■ Exercise directions
Only the lines below from the one that contains "(236, 258) none" through the one that contains "(97, 134) none" should appear in your answer, exact and without pictures.

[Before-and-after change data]

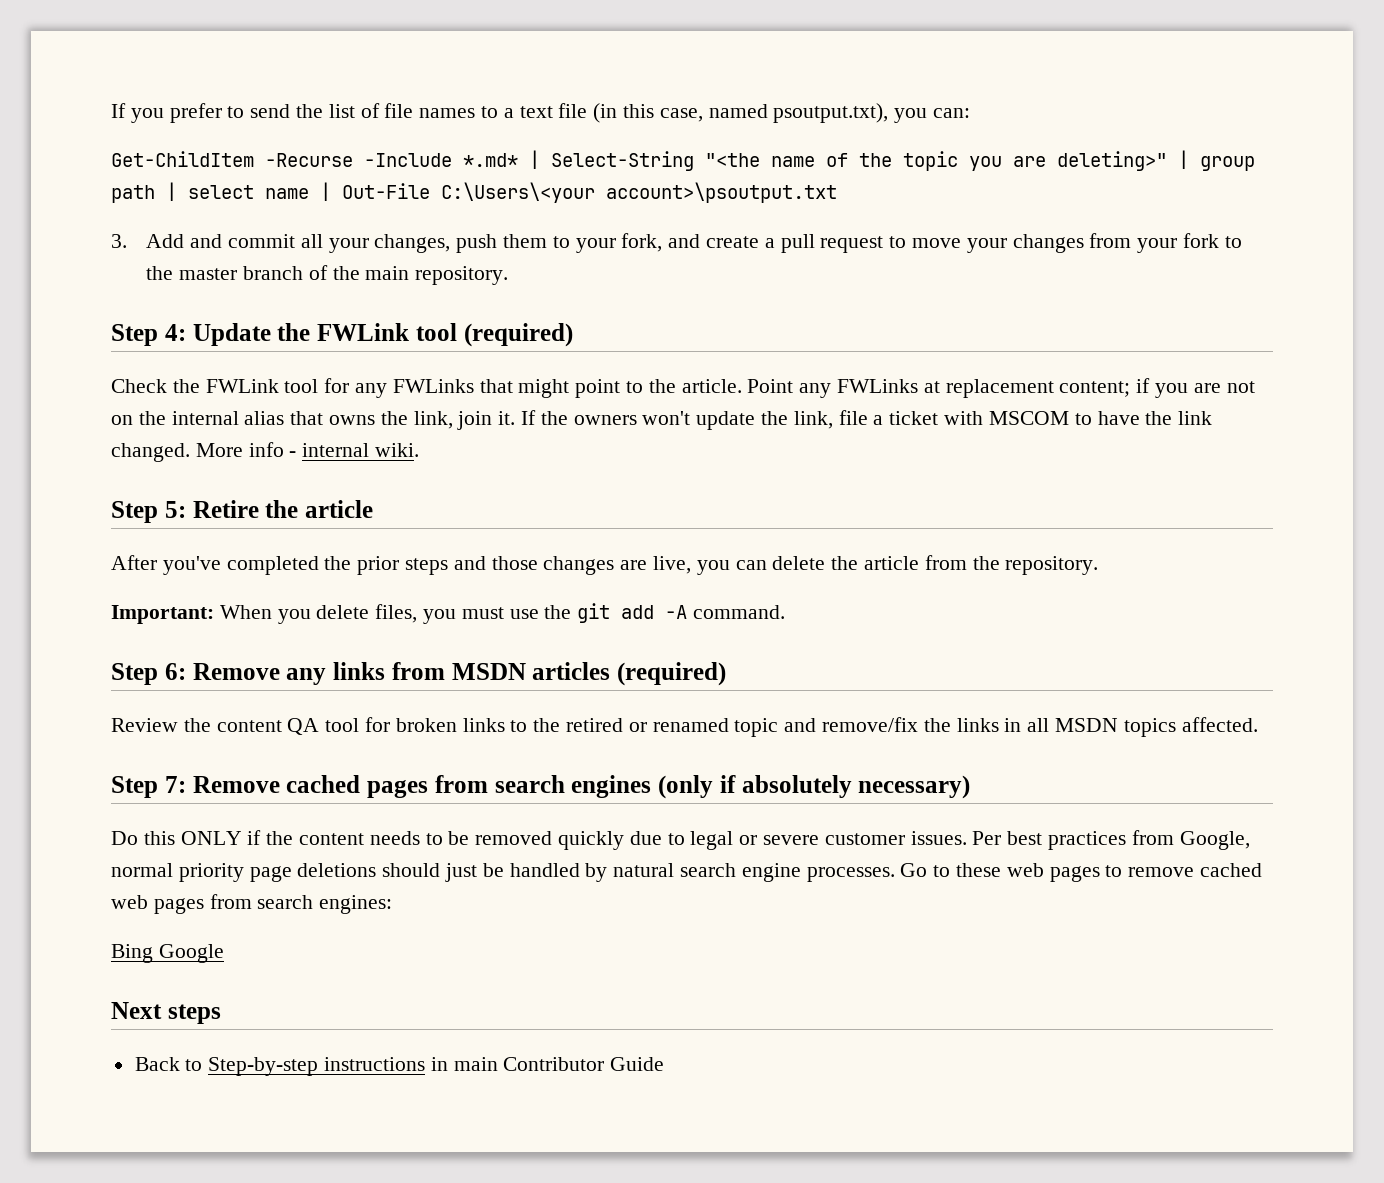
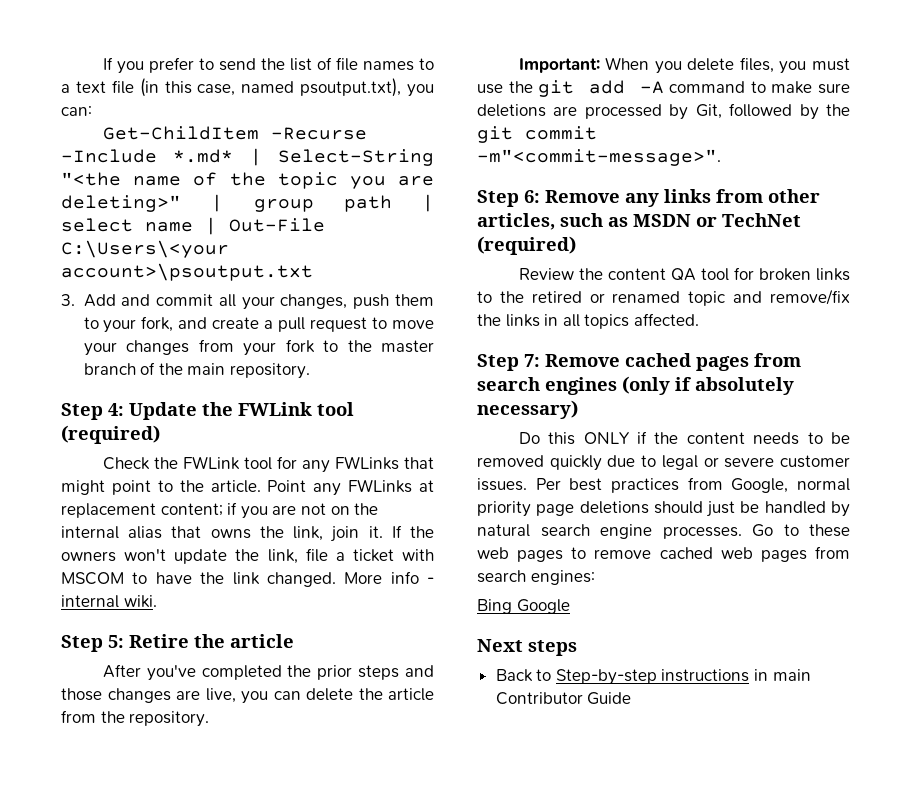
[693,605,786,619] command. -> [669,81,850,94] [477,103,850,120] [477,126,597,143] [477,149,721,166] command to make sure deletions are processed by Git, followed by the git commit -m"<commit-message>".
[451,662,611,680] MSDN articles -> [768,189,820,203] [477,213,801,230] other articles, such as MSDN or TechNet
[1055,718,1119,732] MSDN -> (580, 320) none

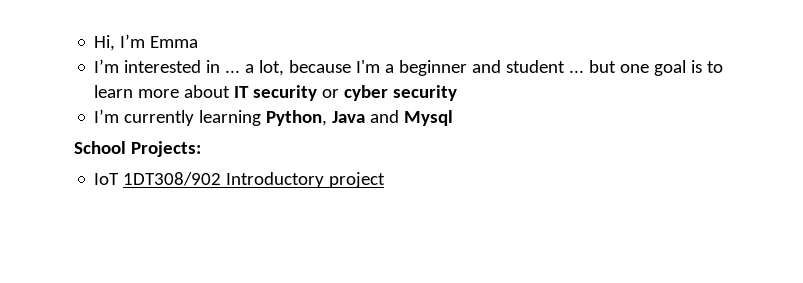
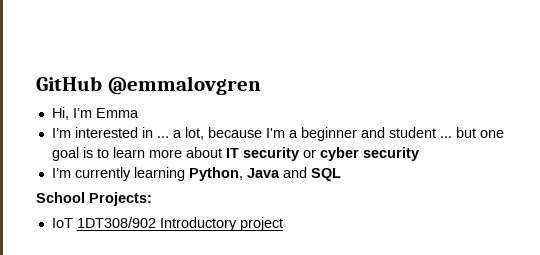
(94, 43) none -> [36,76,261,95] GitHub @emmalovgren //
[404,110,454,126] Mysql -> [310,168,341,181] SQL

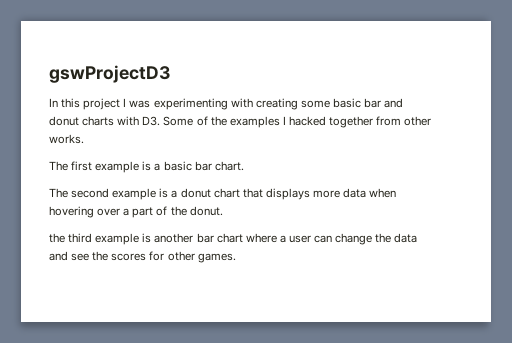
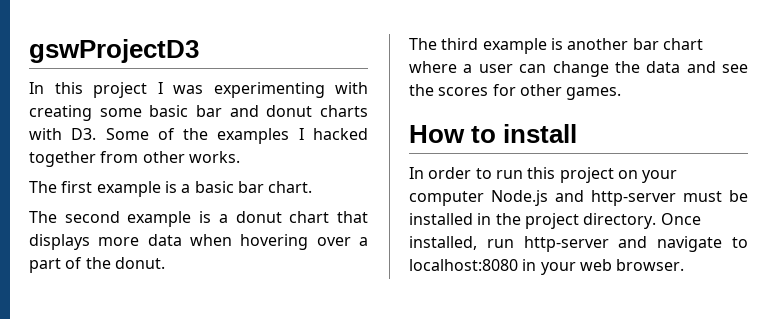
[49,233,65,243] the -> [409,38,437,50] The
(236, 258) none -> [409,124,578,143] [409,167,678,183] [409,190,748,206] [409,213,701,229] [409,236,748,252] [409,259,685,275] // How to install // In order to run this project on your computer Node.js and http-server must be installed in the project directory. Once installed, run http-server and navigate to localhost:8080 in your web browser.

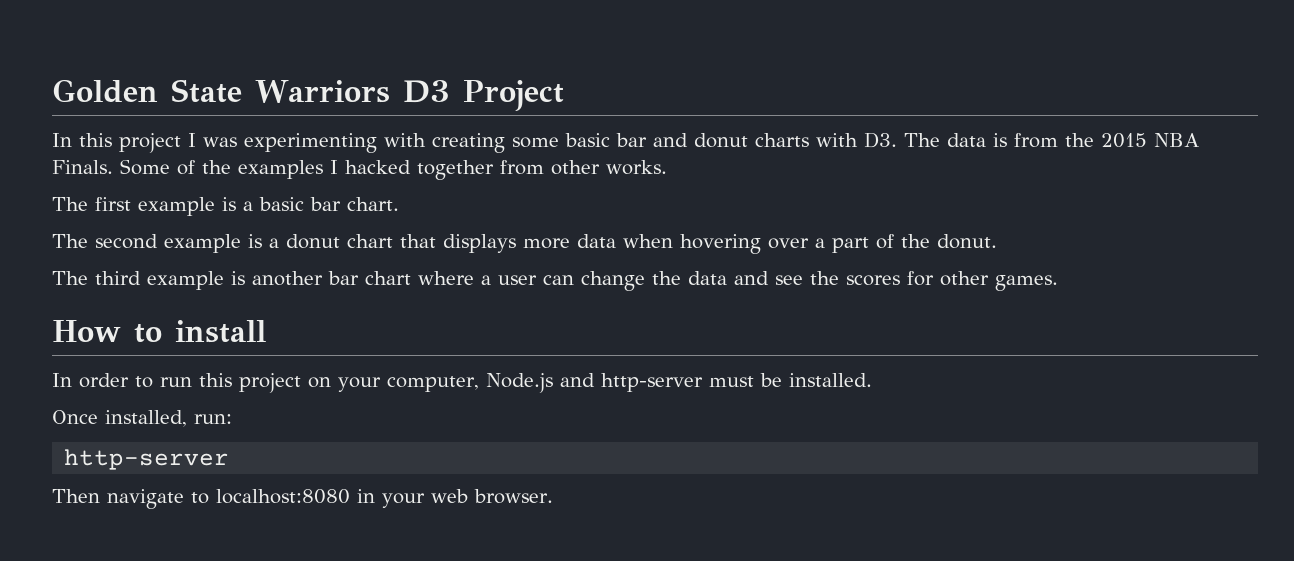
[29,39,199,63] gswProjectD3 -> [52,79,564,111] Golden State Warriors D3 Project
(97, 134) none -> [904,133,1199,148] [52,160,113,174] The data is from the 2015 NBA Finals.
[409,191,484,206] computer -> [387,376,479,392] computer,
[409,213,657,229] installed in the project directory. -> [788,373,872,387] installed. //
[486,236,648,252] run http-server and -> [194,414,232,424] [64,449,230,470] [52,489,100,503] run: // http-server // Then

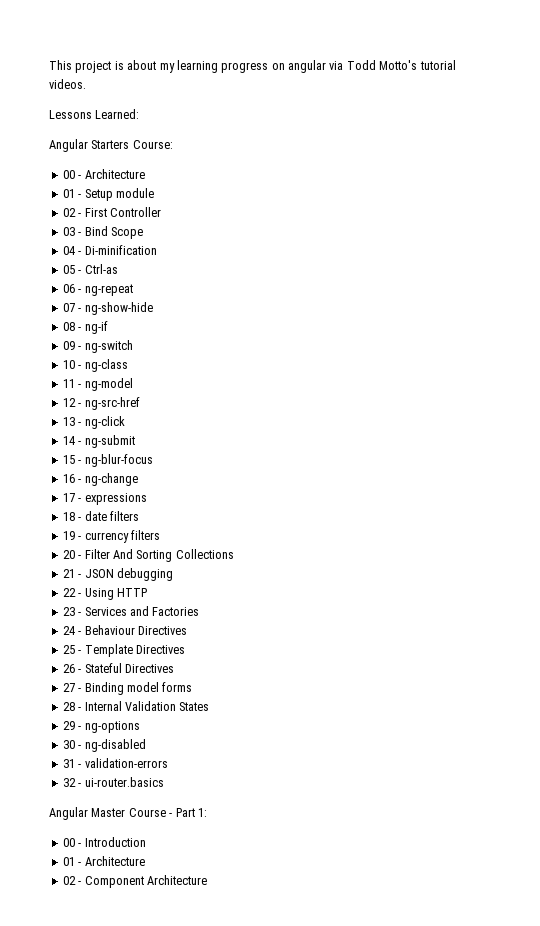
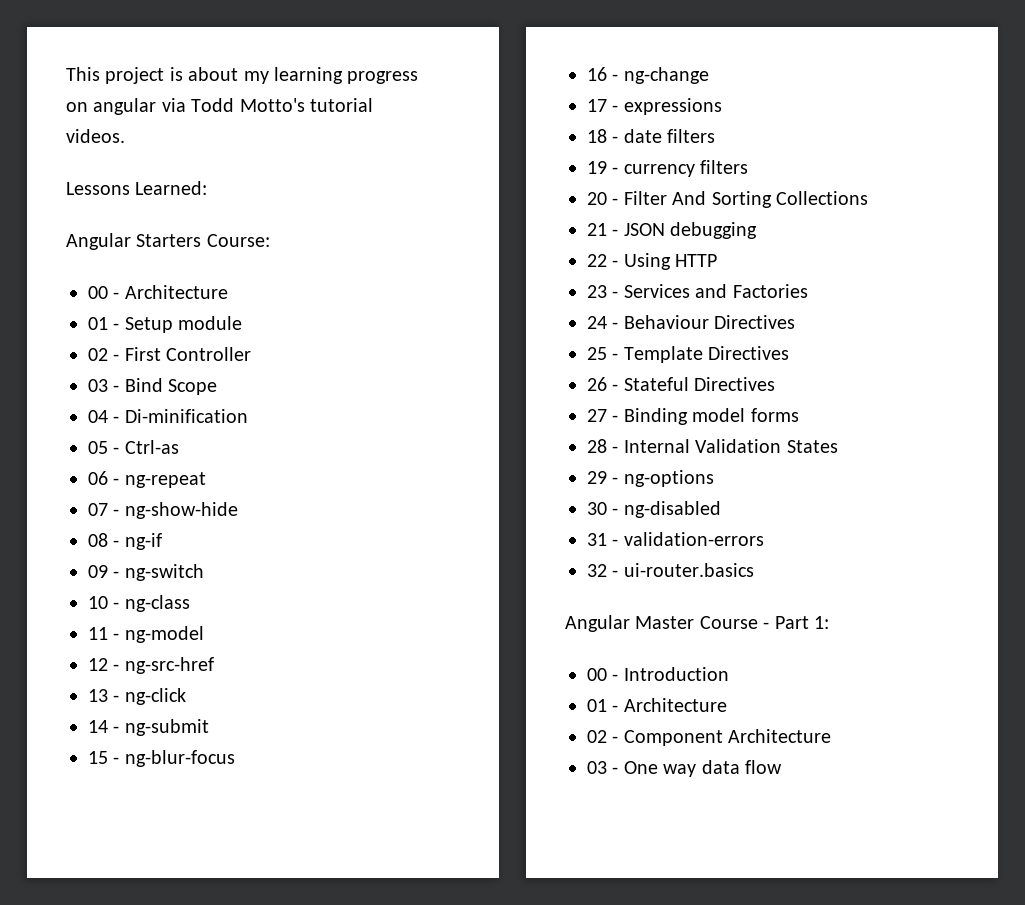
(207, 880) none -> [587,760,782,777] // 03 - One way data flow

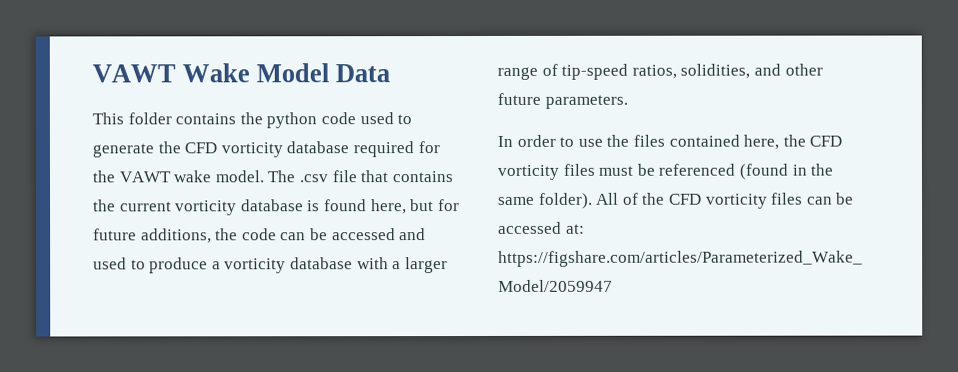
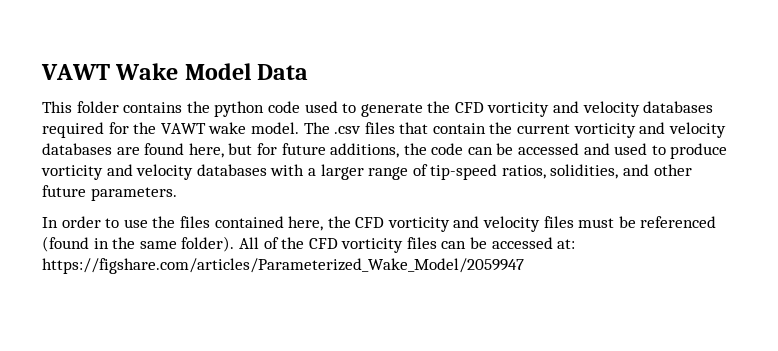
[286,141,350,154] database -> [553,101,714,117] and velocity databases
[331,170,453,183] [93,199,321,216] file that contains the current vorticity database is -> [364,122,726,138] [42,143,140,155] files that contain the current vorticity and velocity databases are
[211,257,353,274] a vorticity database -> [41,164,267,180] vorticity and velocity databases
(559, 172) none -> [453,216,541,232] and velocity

■ Output of the task
(236, 258) none -> [409,124,578,143] [409,167,678,183] [409,190,748,206] [409,213,701,229] [409,236,748,252] [409,259,685,275] // How to install // In order to run this project on your computer Node.js and http-server must be installed in the project directory. Once installed, run http-server and navigate to localhost:8080 in your web browser.

[29,39,199,63] gswProjectD3 -> [52,79,564,111] Golden State Warriors D3 Project
(97, 134) none -> [904,133,1199,148] [52,160,113,174] The data is from the 2015 NBA Finals.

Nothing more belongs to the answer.